A pensarci bene, la misura della civiltà di un paese che abbia conquistato l’indipendenza è data dal grado di «travisamento del passato» incorporato dal suo bagaglio mitico-simbolico. Mettendo da parte il caso nordamericano di un popolo di coloni ribelli alla madrepatria in nome di valori giuridici assorbiti da essa – “No taxation without representation”! – non va dimenticato il nostro grande Carlo Cattaneo che nell’’Archivio triennale’ avvertiva di non confondere l’Austria di Metternich con quella di Maria Teresa e, in altre opere, esaltava l’opera riformatrice di quei sovrani asburgici che avrebbero potuto trasformare l’Impero in uno splendido dogato retto da una dinastia ereditaria. (v. le Notizie naturali e civili su la Lombardia, con le Interdizioni israelitiche il suo capolavoro).
Gli slogan di battaglia non hanno un rapporto diretto con la conoscenza storica e sociologica ma qualora se ne allontanino troppo, divenendo farneticazioni deliranti, diffondono barbarie e anomia. Quanti se ne armano sono in grado di distruggere ma difficilmente raggiungeranno le loro mete.

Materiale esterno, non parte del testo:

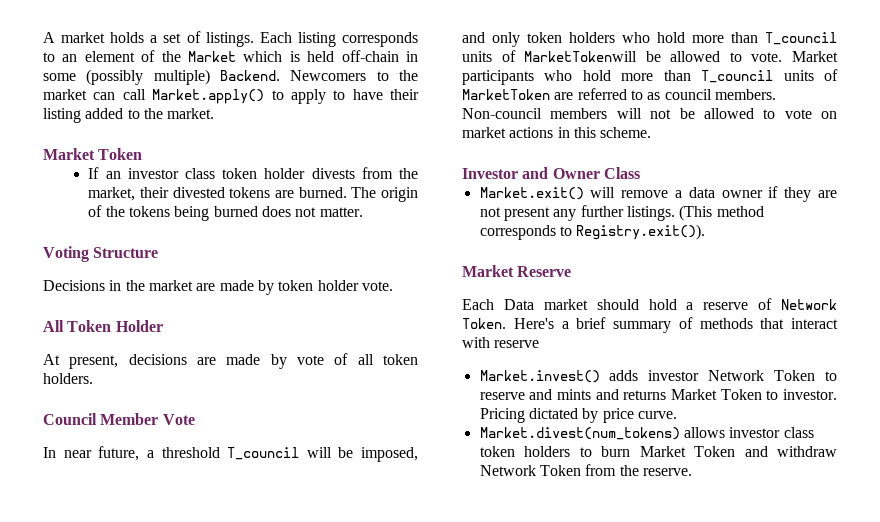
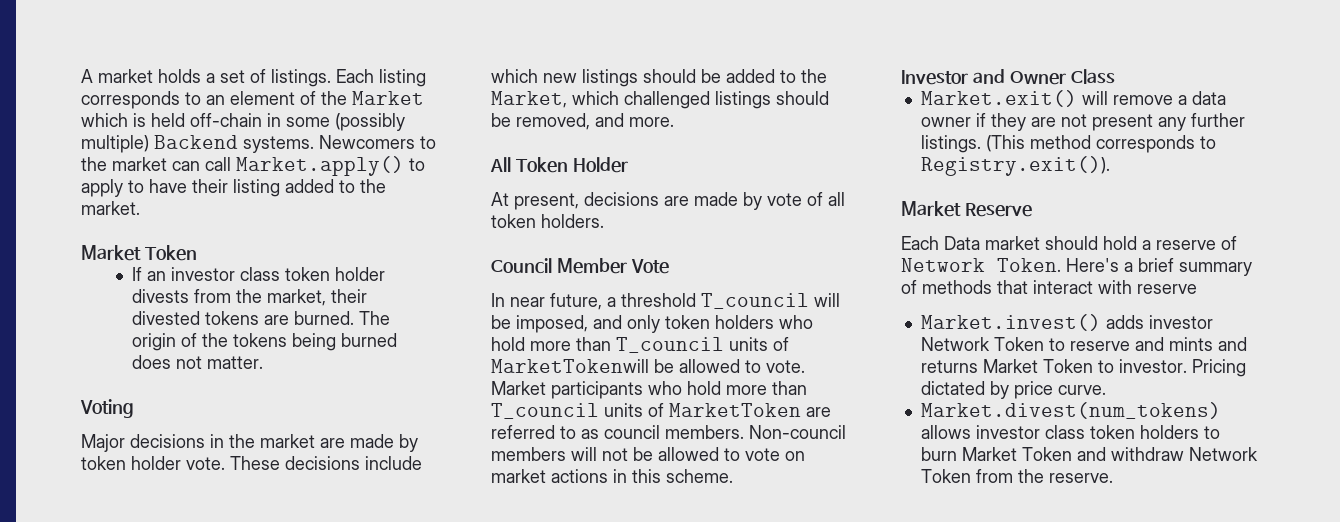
- Each listing corresponds to an element of the Market which is held off-chain in some (possibly multiple) Backend.
+ Each listing corresponds to an element of the Market which is held off-chain in some (possibly multiple) Backend systems.
- Voting Structure
- Decisions in the market are made by token holder vote.
+ Voting
+ Major decisions in the market are made by token holder vote. These decisions include which new listings should be added to the Market, which challenged listings should be removed, and more.

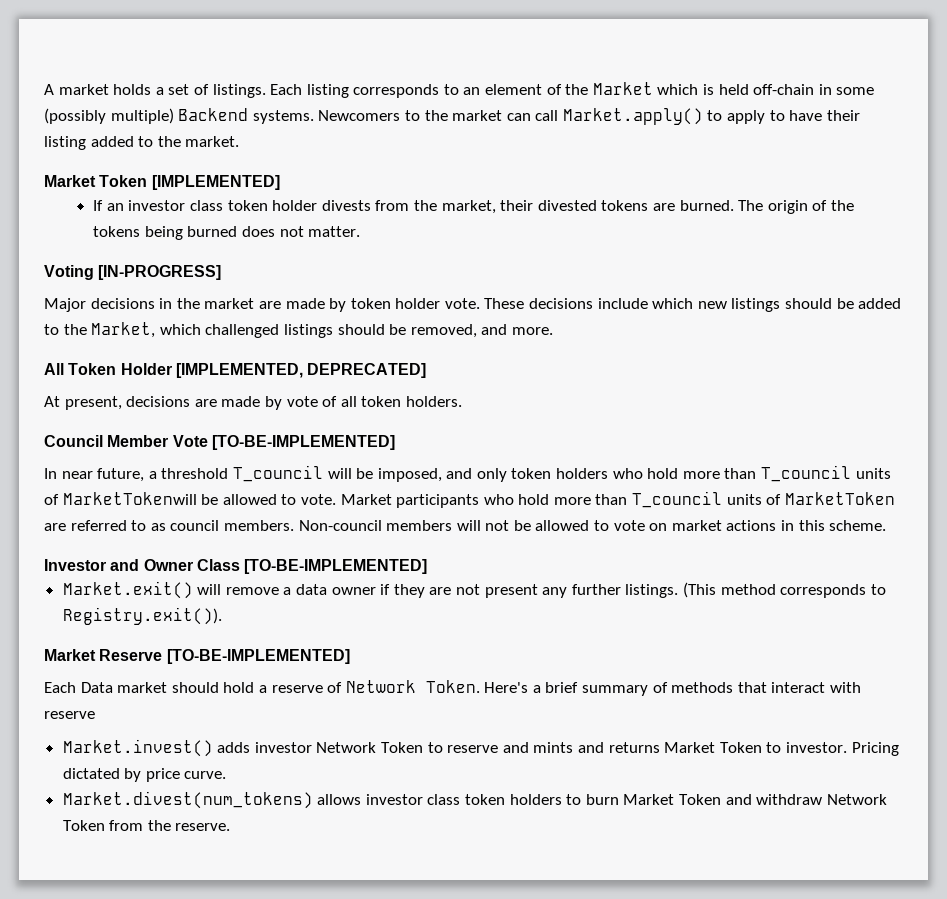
  Newcomers to the market can call Market.apply() to apply to have their listing added to the market.
- Market Token
+ Market Token [IMPLEMENTED]
- Voting
+ Voting [IN-PROGRESS]
- All Token Holder
+ All Token Holder [IMPLEMENTED, DEPRECATED]
- Council Member Vote
+ Council Member Vote [TO-BE-IMPLEMENTED]
- Investor and Owner Class
+ Investor and Owner Class [TO-BE-IMPLEMENTED]
- Market Reserve
+ Market Reserve [TO-BE-IMPLEMENTED]

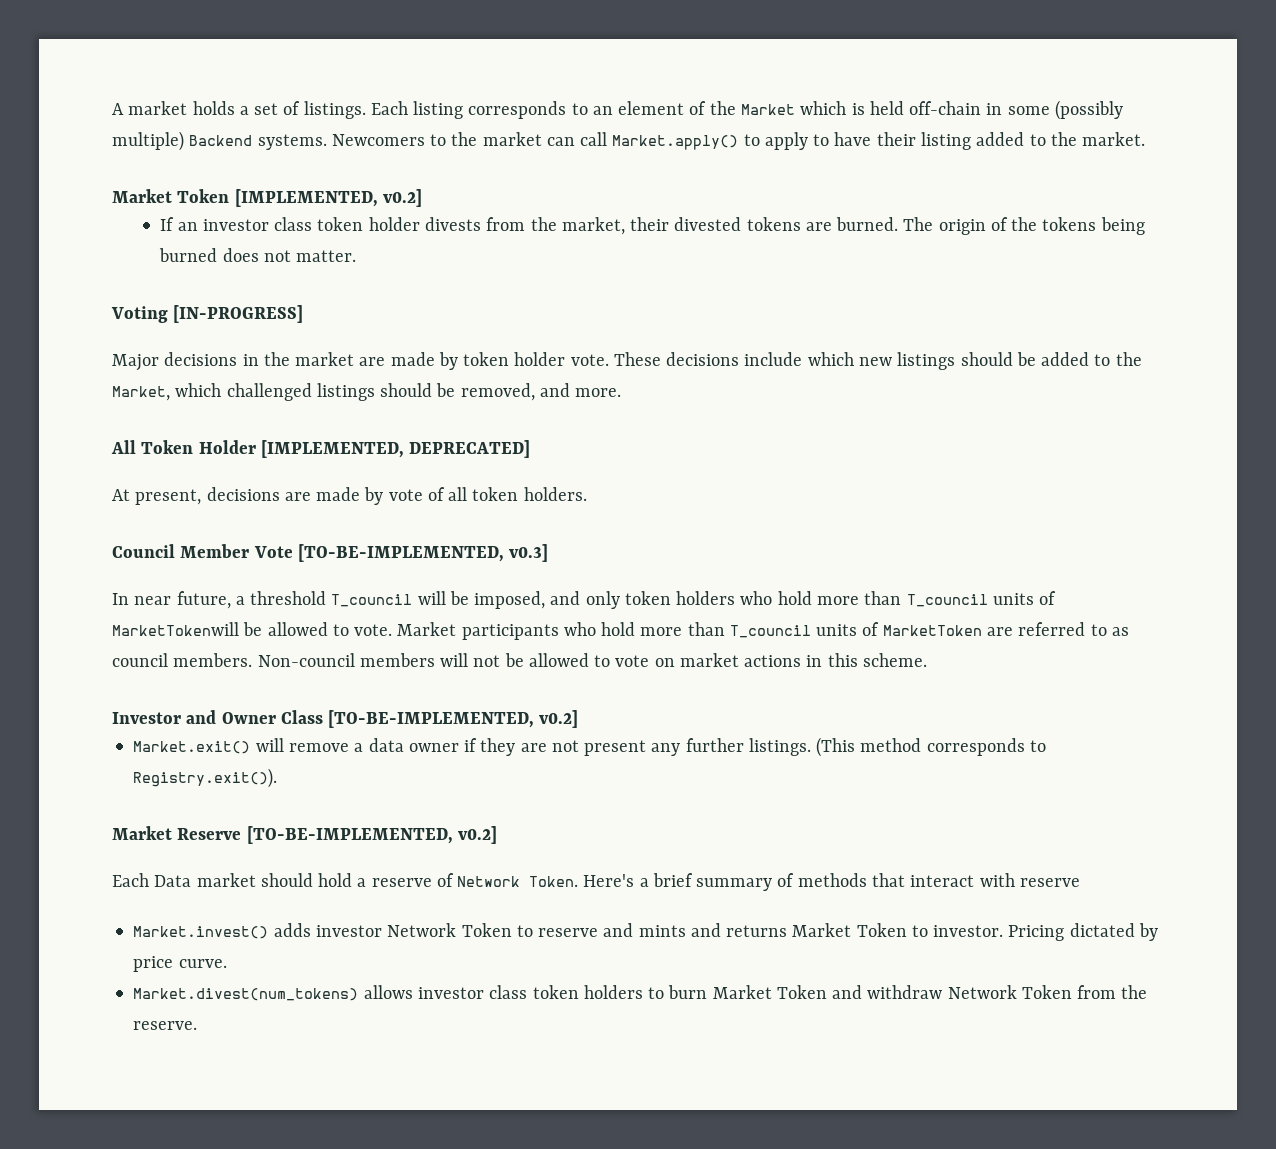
- Market Token [IMPLEMENTED]
+ Market Token [IMPLEMENTED, v0.2]
- Council Member Vote [TO-BE-IMPLEMENTED]
+ Council Member Vote [TO-BE-IMPLEMENTED, v0.3]
- Investor and Owner Class [TO-BE-IMPLEMENTED]
+ Investor and Owner Class [TO-BE-IMPLEMENTED, v0.2]
- Market Reserve [TO-BE-IMPLEMENTED]
+ Market Reserve [TO-BE-IMPLEMENTED, v0.2]

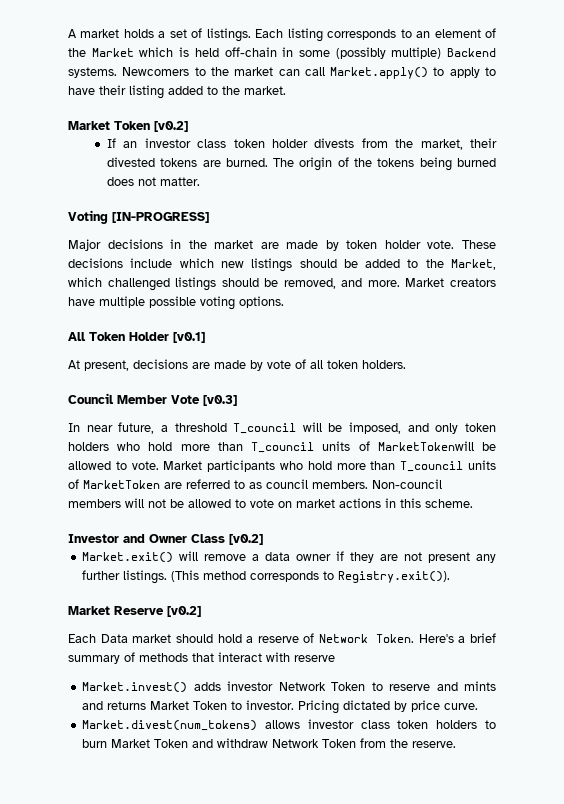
- Market Token [IMPLEMENTED, v0.2]
+ Market Token [v0.2]
+ Market creators have multiple possible voting options.
- All Token Holder [IMPLEMENTED, DEPRECATED]
+ All Token Holder [v0.1]
- Council Member Vote [TO-BE-IMPLEMENTED, v0.3]
+ Council Member Vote [v0.3]
- Investor and Owner Class [TO-BE-IMPLEMENTED, v0.2]
+ Investor and Owner Class [v0.2]
- Market Reserve [TO-BE-IMPLEMENTED, v0.2]
+ Market Reserve [v0.2]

I patrioti del Risorgimento insegnavano che i tiranni di casa – sostenuti dalle armi straniere – erano più pericolosi ancora degli austriaci. Un sudismo finalmente disposto a lavare i panni sporchi in famiglia non solo sarebbe meno aggressivo nei confronti dell’«Alt(r)a Italia» ma troverebbe fondati motivi di orgoglio nel decisivo contributo che i grandi meridionali diedero al «ricongiungimento dell’Italia all’Europa civile». Da Galiani – tanto apprezzato nei salons parigini – a Pirandello, l’arte, la saggistica, la musica del nostro mezzogiorno è sempre stata parte integrante del patrimonio nazionale e, per quanto riguarda la stessa politica e le scienze sociali, non va dimenticato che l’esponente più alto del cattolicesimo liberale era di Caltagirone, Luigi Sturzo, e che il fondatore della sociologia politica moderna era di Palermo, Gaetano Mosca. Se un popolo «sfruttato, sottomesso, umiliato, depredato», è potuto diventare una colonna portante dell’identità e della cultura nazionale in senso lato, forse, non sarà tanto facile costruire mitologie, per così dire, ‘antagoniste’ che nutrano l’orgoglio e la voglia di «fare da sé», alla faccia degli altri italiani.
Con questi rilievi non intendo affatto negare che oggi i legami nazionali si sono così sfilacciati da chiedersi se e come la ‘casa comune’ costruita centocinquant’anni fa rimarrà in piedi. Forse pecco di pessimismo ma il futuro dello stato italiano mi sembra incerto come è non mai stato dal 1861 – neppure nel 1922 fu così oscuro. Che in questo buio al di qua della siepe, il mito del «regno felice dei Borbone» possa dare qualche barlume di speranza agli Italiani, che stanno alla finestra, come Sergio Romano, a guardare quanto avviene a sud di Napoli, e possa consentire ai cittadini, che un tempo sarebbero stati sudditi del Re Lazzarone, di «raggiungere i loro obiettivi», può pensarlo soltanto chi abbia in mente una «List der Vernunft», un’astuzia della ragione inattingibile per chi è stato corrotto (senza rimedio) dalla lettura dei pensatori privi di ali, ossessionati dalla ‘realtà effettuale’ e ignari della Grande Storia che si svolge sopra le loro teste.